== The data ==
——
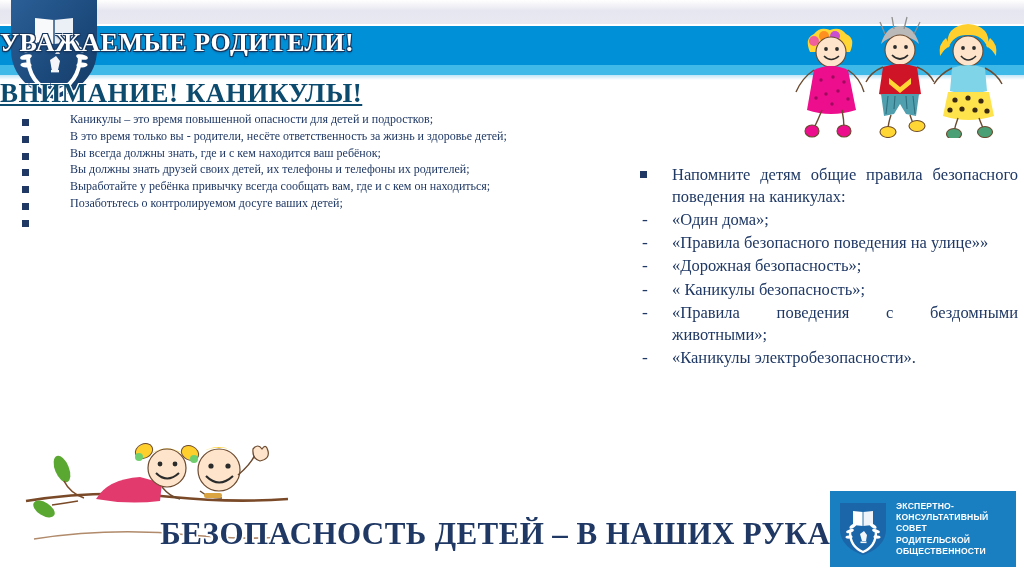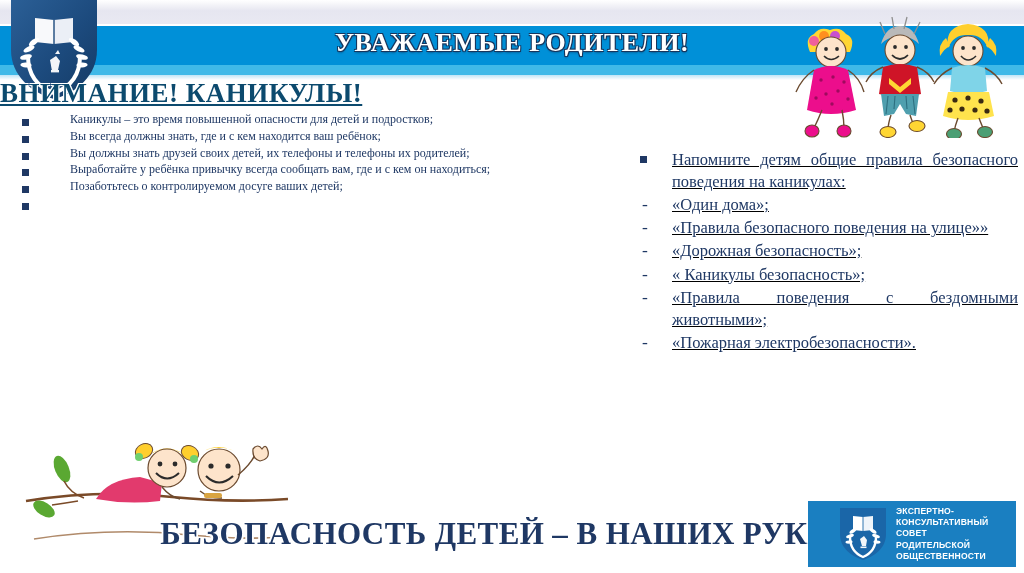--- a/index.html
+++ b/index.html
@@ -58,7 +58,7 @@
     position: absolute;
     left: 0; top: 28px;
     width: 1024px;
-    text-align: center;
+    text-align: left;
     font-size: 26px;
     font-weight: bold;
     letter-spacing: 0.5px;

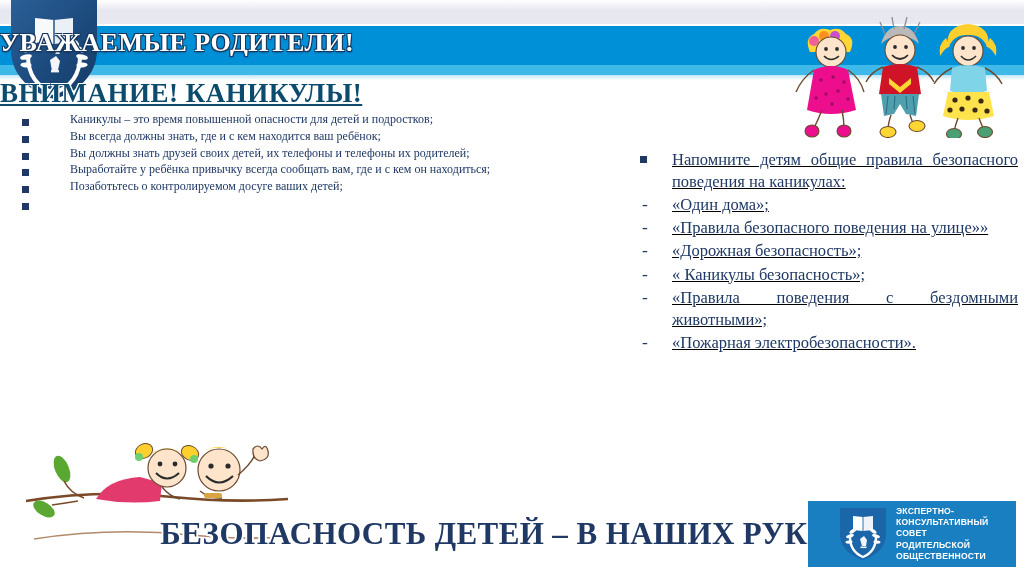--- a/index.html
+++ b/index.html
@@ -338,7 +338,7 @@
   <div class="col-left">
     <ul class="bullets">
       <li><span class="mk sq"></span><span>Каникулы – это время повышенной опасности для детей и подростков;</span></li>
-      <li><span class="mk sq"></span></li>
+      <li><span class="mk sq"></span><span>В это время только вы - родители, несёте ответственность за жизнь и здоровье детей;</span></li>
       <li><span class="mk sq"></span><span>Вы всегда должны знать, где и с кем находится ваш ребёнок;</span></li>
       <li><span class="mk sq"></span><span>Вы должны знать друзей своих детей, их телефоны и телефоны их родителей;</span></li>
       <li><span class="mk sq"></span><span>Выработайте у ребёнка привычку всегда сообщать вам, где и с кем он находиться;</span></li>

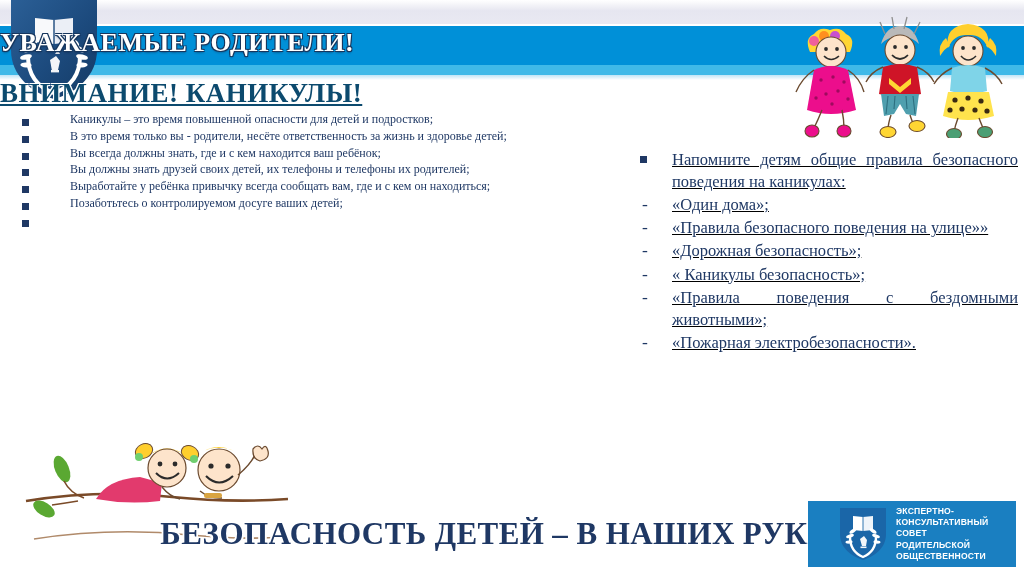--- a/index.html
+++ b/index.html
@@ -101,9 +101,8 @@
   }
   .col-right {
     position: absolute;
-    left: 630px; top: 149px;
+    left: 630px; top: 164px;
     width: 388px;
-    text-decoration: underline;
   }
   ul.bullets {
     list-style: none;

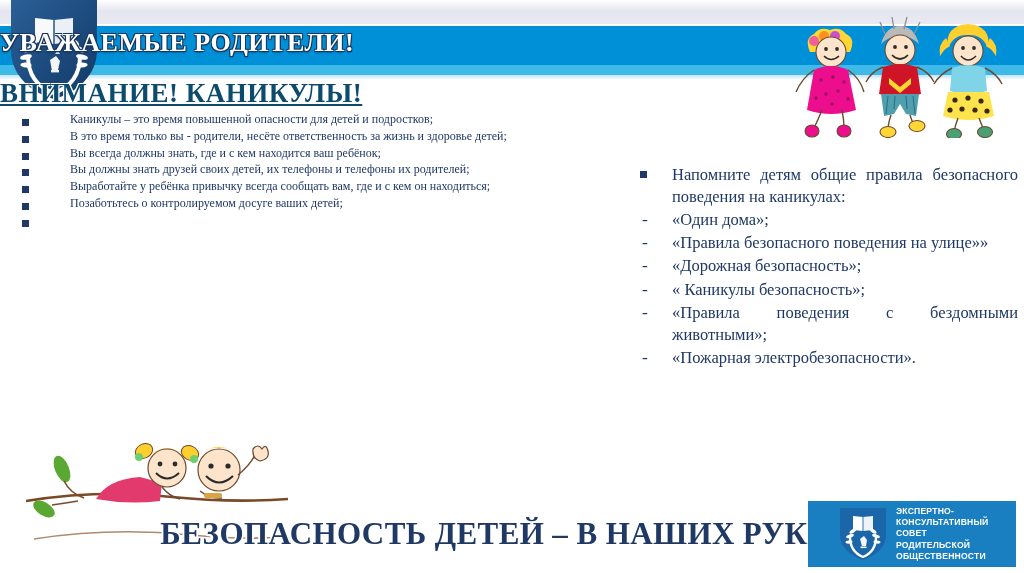--- a/index.html
+++ b/index.html
@@ -354,7 +354,7 @@
       <li><span class="mk dash">-</span><span>«Дорожная безопасность»;</span></li>
       <li><span class="mk dash">-</span><span>« Каникулы безопасность»;</span></li>
       <li><span class="mk dash">-</span><span>«Правила поведения с бездомными животными»;</span></li>
-      <li><span class="mk dash">-</span><span>«Пожарная электробезопасности».</span></li>
+      <li><span class="mk dash">-</span><span>«Каникулы электробезопасности».</span></li>
     </ul>
   </div>
 

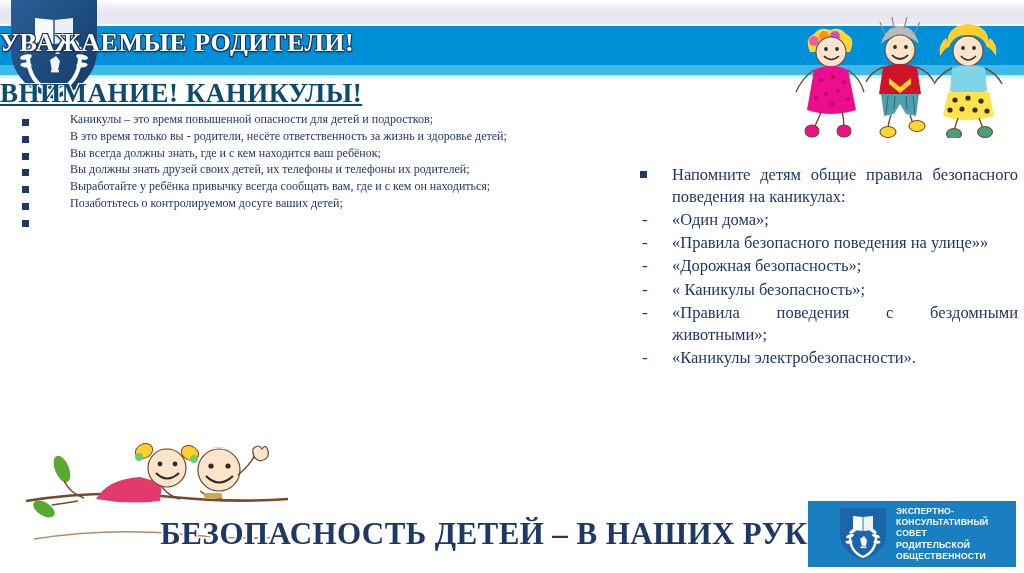--- a/index.html
+++ b/index.html
@@ -176,12 +176,11 @@
   .logo-card {
     position: absolute;
     right: 8px; bottom: 6px;
-    width: 186px; height: 66px;
+    width: 186px; height: 76px;
     background: #1a7fc1;
     display: flex;
     align-items: center;
     z-index: 10;
-    padding-left: 22px;
   }
   .logo-card .shield {
     width: 52px; height: 56px;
——
== Problem ==
Transcribe the material as is, with images omitted.

== Finished task ==
--- a/index.html
+++ b/index.html
@@ -58,7 +58,7 @@
     position: absolute;
     left: 0; top: 28px;
     width: 1024px;
-    text-align: center;
+    text-align: left;
     font-size: 26px;
     font-weight: bold;
     letter-spacing: 0.5px;

--- a/index.html
+++ b/index.html
@@ -338,7 +338,7 @@
   <div class="col-left">
     <ul class="bullets">
       <li><span class="mk sq"></span><span>Каникулы – это время повышенной опасности для детей и подростков;</span></li>
-      <li><span class="mk sq"></span></li>
+      <li><span class="mk sq"></span><span>В это время только вы - родители, несёте ответственность за жизнь и здоровье детей;</span></li>
       <li><span class="mk sq"></span><span>Вы всегда должны знать, где и с кем находится ваш ребёнок;</span></li>
       <li><span class="mk sq"></span><span>Вы должны знать друзей своих детей, их телефоны и телефоны их родителей;</span></li>
       <li><span class="mk sq"></span><span>Выработайте у ребёнка привычку всегда сообщать вам, где и с кем он находиться;</span></li>

--- a/index.html
+++ b/index.html
@@ -101,9 +101,8 @@
   }
   .col-right {
     position: absolute;
-    left: 630px; top: 149px;
+    left: 630px; top: 164px;
     width: 388px;
-    text-decoration: underline;
   }
   ul.bullets {
     list-style: none;

--- a/index.html
+++ b/index.html
@@ -354,7 +354,7 @@
       <li><span class="mk dash">-</span><span>«Дорожная безопасность»;</span></li>
       <li><span class="mk dash">-</span><span>« Каникулы безопасность»;</span></li>
       <li><span class="mk dash">-</span><span>«Правила поведения с бездомными животными»;</span></li>
-      <li><span class="mk dash">-</span><span>«Пожарная электробезопасности».</span></li>
+      <li><span class="mk dash">-</span><span>«Каникулы электробезопасности».</span></li>
     </ul>
   </div>
 

--- a/index.html
+++ b/index.html
@@ -176,12 +176,11 @@
   .logo-card {
     position: absolute;
     right: 8px; bottom: 6px;
-    width: 186px; height: 66px;
+    width: 186px; height: 76px;
     background: #1a7fc1;
     display: flex;
     align-items: center;
     z-index: 10;
-    padding-left: 22px;
   }
   .logo-card .shield {
     width: 52px; height: 56px;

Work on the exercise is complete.